BY MICHAEL RUSSELL firstname.lastname@example.org
A woman from Portree on Skye whose transport to hospital in Fort William was cancelled the day before her appointment was told “just don’t turn up” when she asked how she was expected to travel.
Mrs Morag Smart, who has multiple sclerosis, was scheduled for a CT scan at the Belford Hospital on Tuesday 4th March because of severe abdominal pain. Her husband, Iain, had booked the patient transport vehicle with the control room in Inverness on Thursday 27th February.
In a letter to Milne Weir, head of service for the Scottish Ambulance Service, Mr Smart wrote: “I informed them that she had to be conveyed on a stretcher, on the instructions of the GP. This request was approved, but they could not give me a time for uplift. The GP requested that I should travel with her.
“At approximately 3pm on Monday 3rd March Morag received a telephone call from the Patient Transport Service informing her that the booking had to be cancelled because the vehicle was double-booked. Morag asked how she was going to travel to Fort William, and the person told her ‘just don’t turn up’. It transpired that the transport was booked to go to Raigmore Hospital with five patients (one of which was a stretcher case) two days before I made my booking request. Morag was informed that they only had one vehicle and one crew available.”
Despite speaking to a service supervisor about the double booking, Mr Smart had to take his wife to Fort William in their own vehicle while she was sitting in a wheelchair. Such was her discomfort that he had to administer pain relief during the journey.
After the couple returned to Portree, the care at home service discovered that Mrs Smart had two pressure sores which were not there prior to the journey.
Mr Smart added: “On Thursday 6th March the community nurse attended to the pressure sores and
put fresh dressings on them. The nurse was horrified at the state of the sores and instructed that Morag remain in bed, which has an alternating pressure mattress. The pressure sores were caused by sitting whilst in the wheelchair for a long period of time in the vehicle, which was very bumpy.”
Following the incident, Mrs Smart said there were numerous examples of missed or double-booked appointments experienced by other patients.
“This has been happening over and over again,” she said. “I know of one woman who was phoned 10 minutes before she was due to be picked up and told that the vehicle had been cancelled. Something ought to be done about this but people are frightened to speak out.”

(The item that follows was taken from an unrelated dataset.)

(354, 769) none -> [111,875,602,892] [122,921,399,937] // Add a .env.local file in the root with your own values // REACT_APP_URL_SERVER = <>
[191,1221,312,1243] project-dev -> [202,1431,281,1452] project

A spokesman for the Scottish Ambulance Service acknowledged that the Smarts had submitted a complaint and that arrangements were being made to apologise in person.
The spokesman added: “Short-term sickness absence and vacancies in the scheduled care service has caused some recent difficulties in managing a small number of patient journeys. This situation is improving. We are currently reviewing the alignment of resources with the varying appointments times in order to improve the service to patients.”